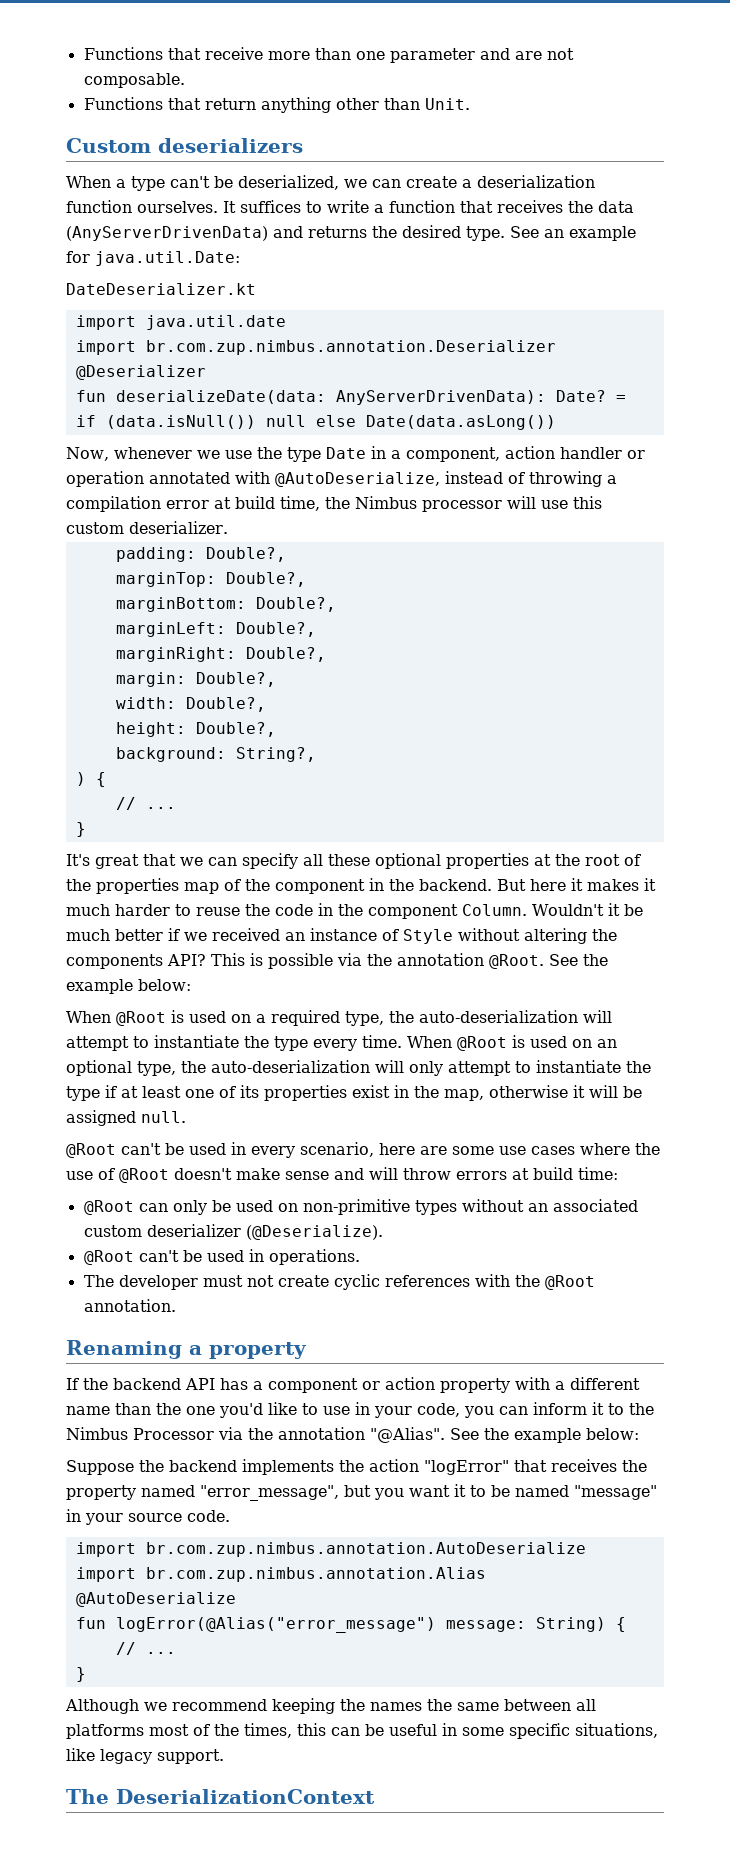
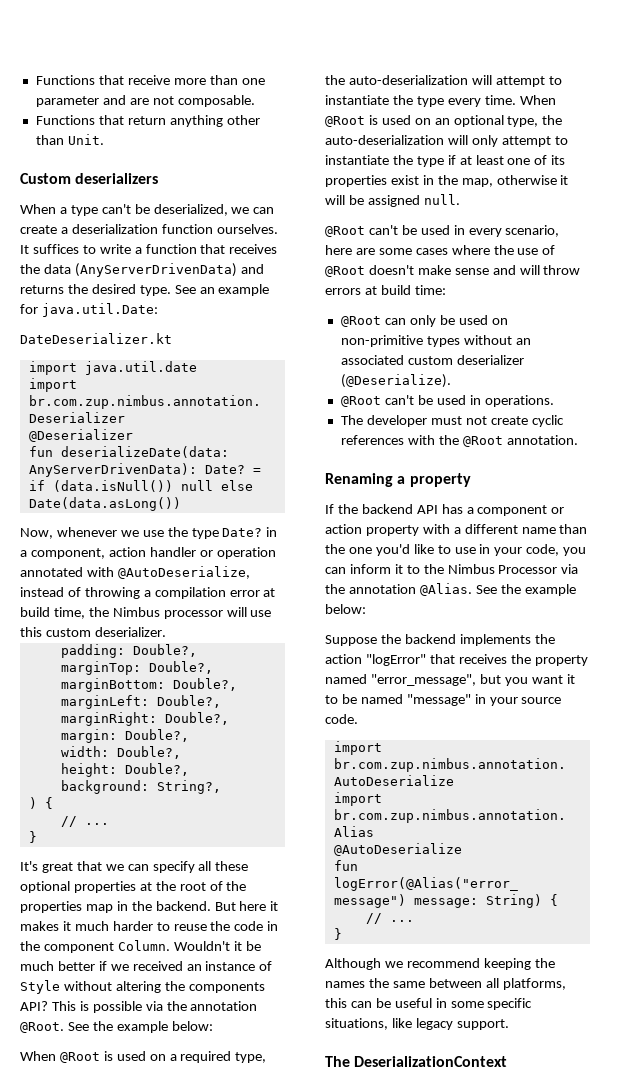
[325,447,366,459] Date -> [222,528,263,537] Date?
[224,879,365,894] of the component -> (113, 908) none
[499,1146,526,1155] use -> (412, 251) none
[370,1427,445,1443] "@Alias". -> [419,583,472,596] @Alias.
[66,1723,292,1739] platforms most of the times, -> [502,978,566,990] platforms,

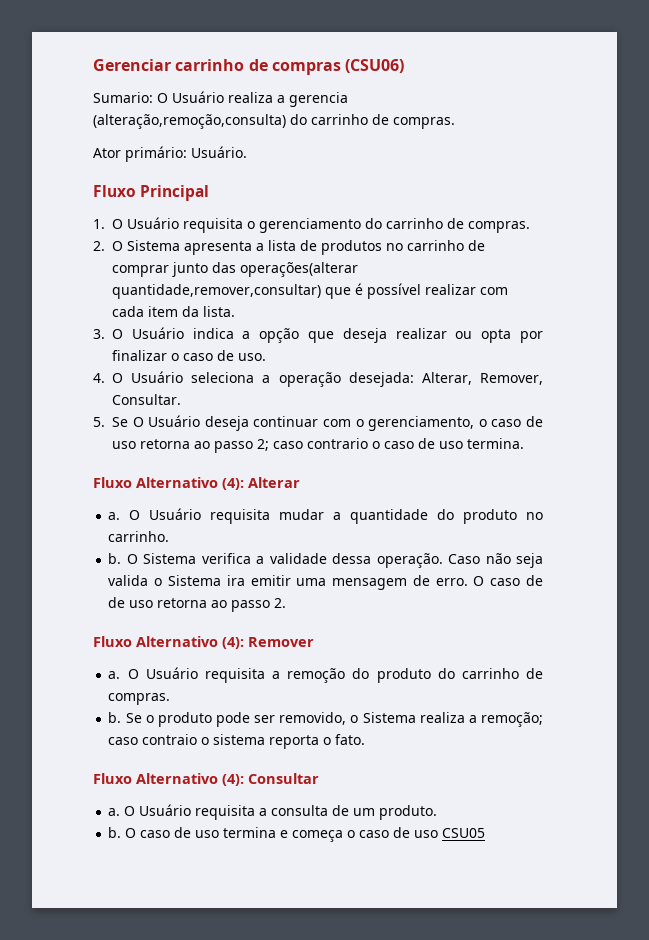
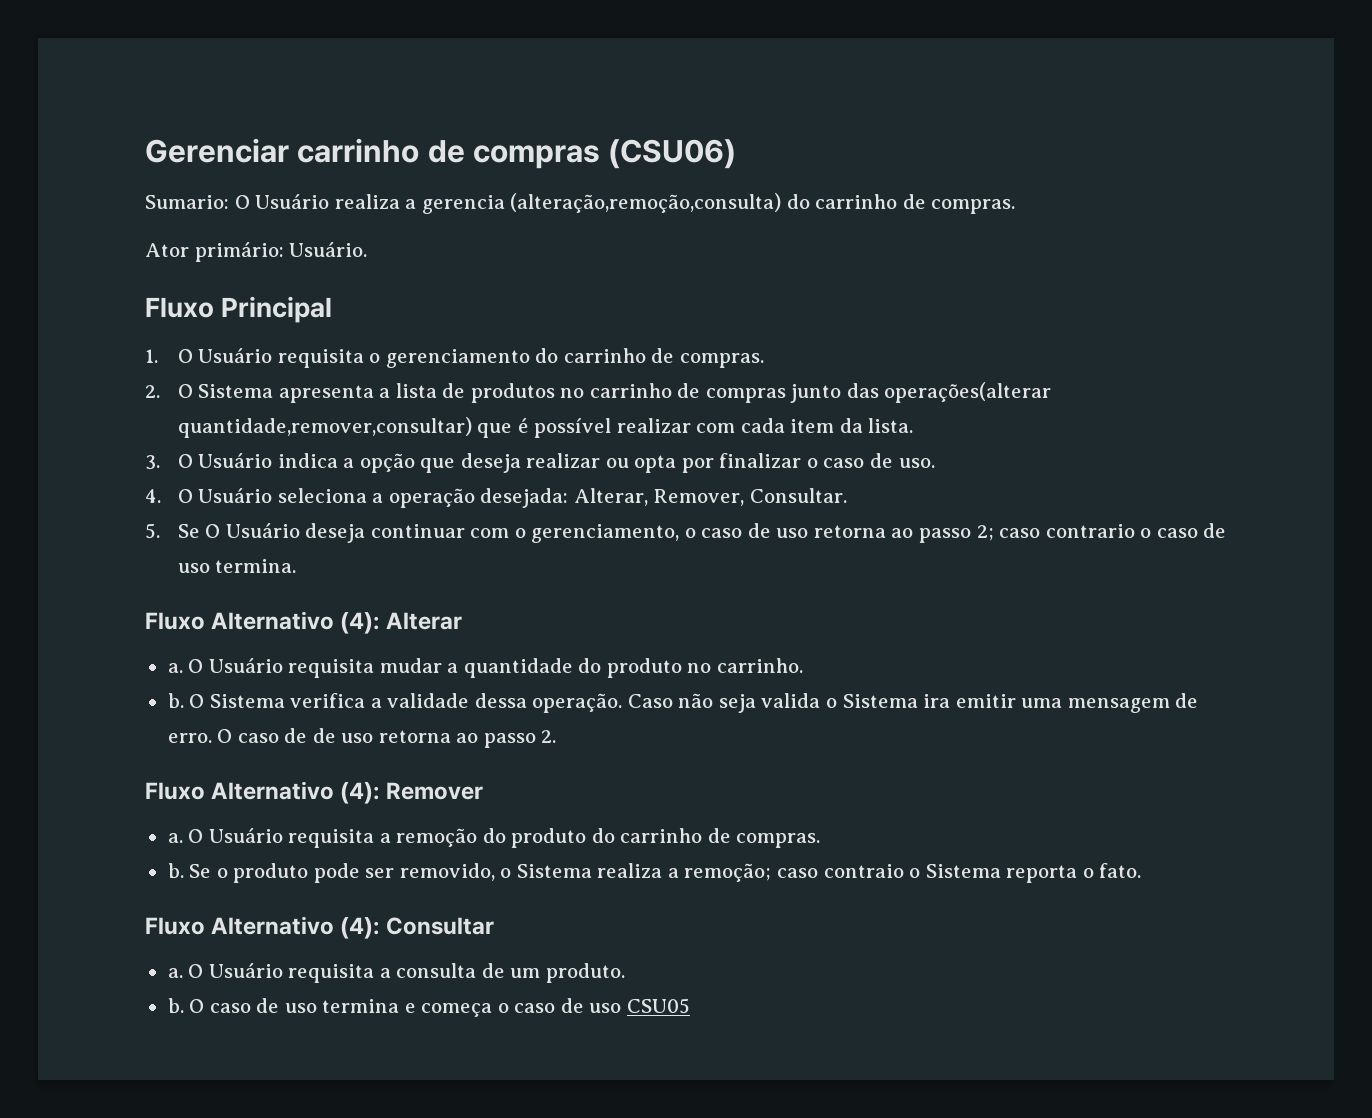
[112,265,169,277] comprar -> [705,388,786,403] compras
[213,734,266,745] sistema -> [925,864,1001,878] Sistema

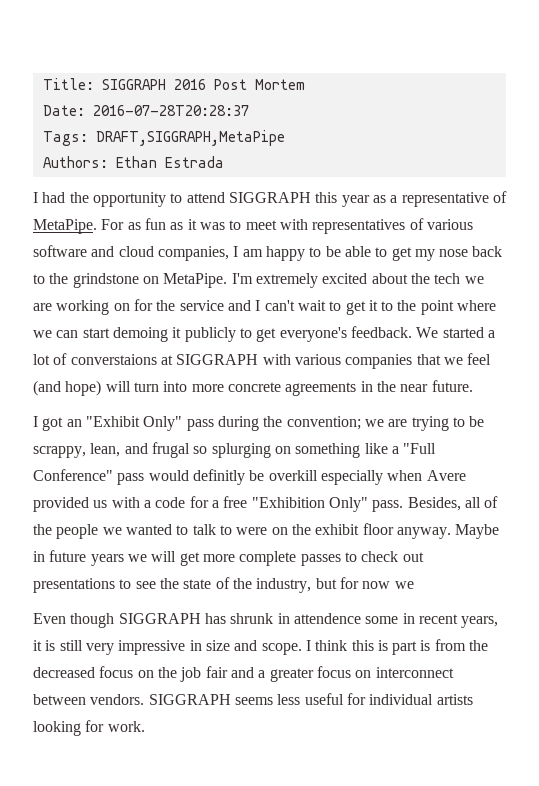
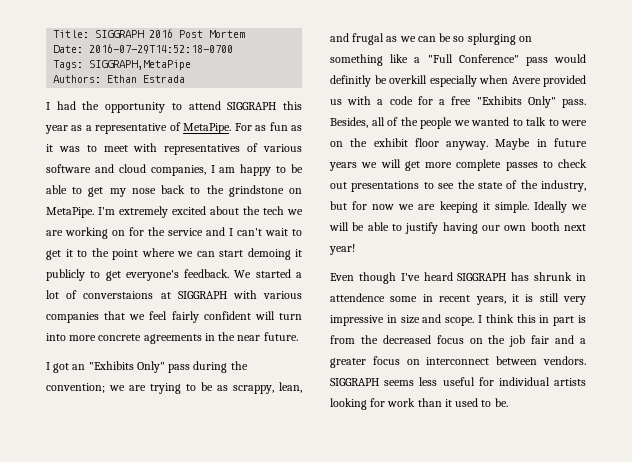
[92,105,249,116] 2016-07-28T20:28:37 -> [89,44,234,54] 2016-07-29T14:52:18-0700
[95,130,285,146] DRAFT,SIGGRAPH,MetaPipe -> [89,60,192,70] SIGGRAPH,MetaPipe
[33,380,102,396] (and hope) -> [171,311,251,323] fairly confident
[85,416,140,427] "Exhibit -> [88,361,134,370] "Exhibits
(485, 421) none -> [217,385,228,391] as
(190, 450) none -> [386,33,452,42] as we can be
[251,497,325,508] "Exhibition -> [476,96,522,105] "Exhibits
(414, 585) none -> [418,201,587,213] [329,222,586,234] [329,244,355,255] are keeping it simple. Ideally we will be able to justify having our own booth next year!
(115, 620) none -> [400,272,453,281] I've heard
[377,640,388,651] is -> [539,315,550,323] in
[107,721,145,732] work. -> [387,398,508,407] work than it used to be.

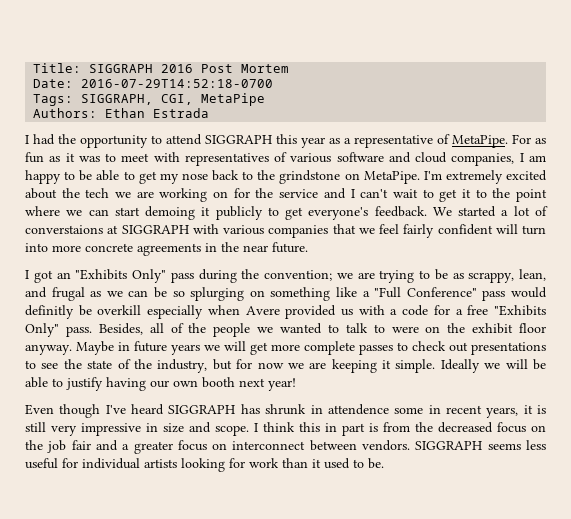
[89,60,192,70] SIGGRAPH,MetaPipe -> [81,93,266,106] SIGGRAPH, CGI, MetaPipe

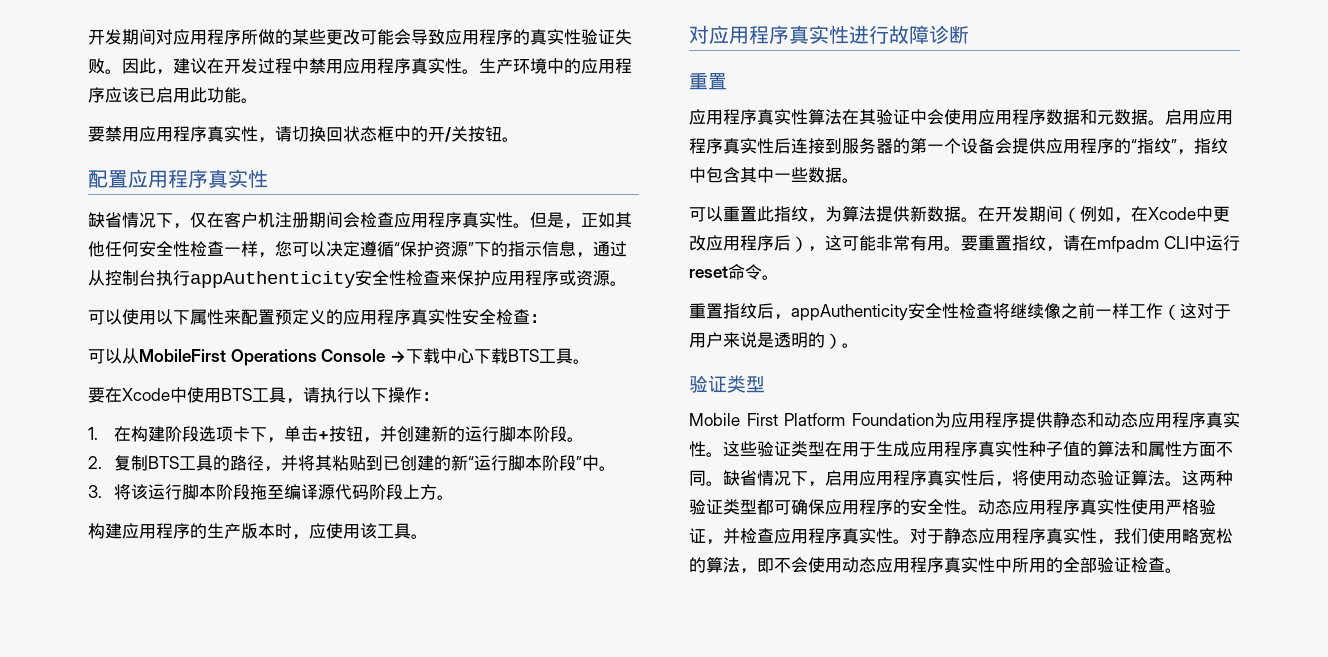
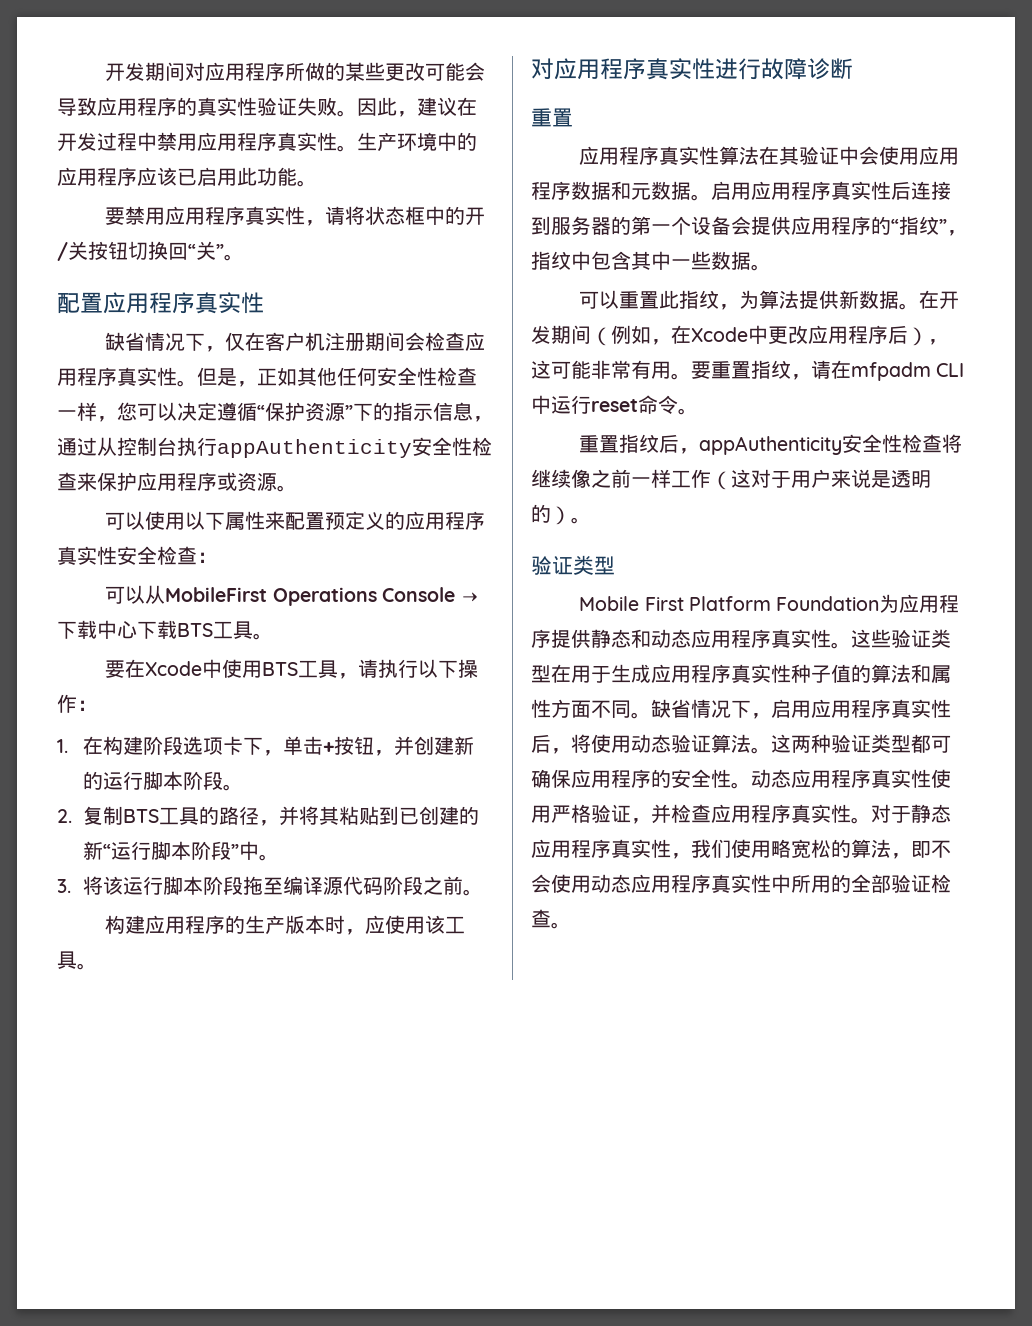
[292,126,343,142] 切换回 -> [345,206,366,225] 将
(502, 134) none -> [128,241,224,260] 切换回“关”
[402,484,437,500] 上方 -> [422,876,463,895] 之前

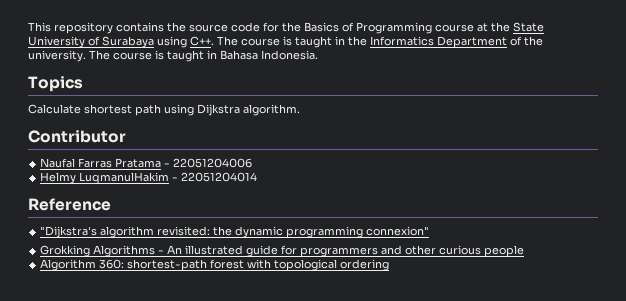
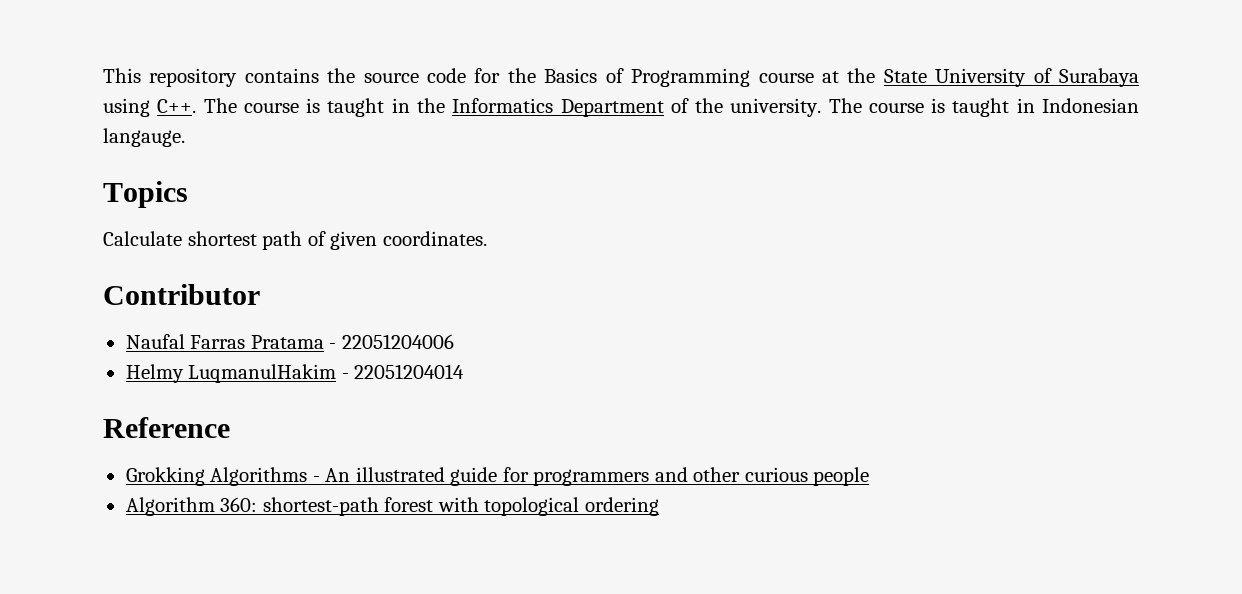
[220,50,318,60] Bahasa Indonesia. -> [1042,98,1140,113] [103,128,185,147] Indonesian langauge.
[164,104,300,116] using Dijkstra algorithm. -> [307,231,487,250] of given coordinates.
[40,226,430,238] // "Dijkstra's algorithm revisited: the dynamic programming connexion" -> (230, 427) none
------------------------------------
> PROBLEM REQUIREMENTS
For each line of the material that contains the word "SIGGRAPH", make a copy.

> EXERCISE RESULT
[95,130,285,146] DRAFT,SIGGRAPH,MetaPipe -> [89,60,192,70] SIGGRAPH,MetaPipe
[89,60,192,70] SIGGRAPH,MetaPipe -> [81,93,266,106] SIGGRAPH, CGI, MetaPipe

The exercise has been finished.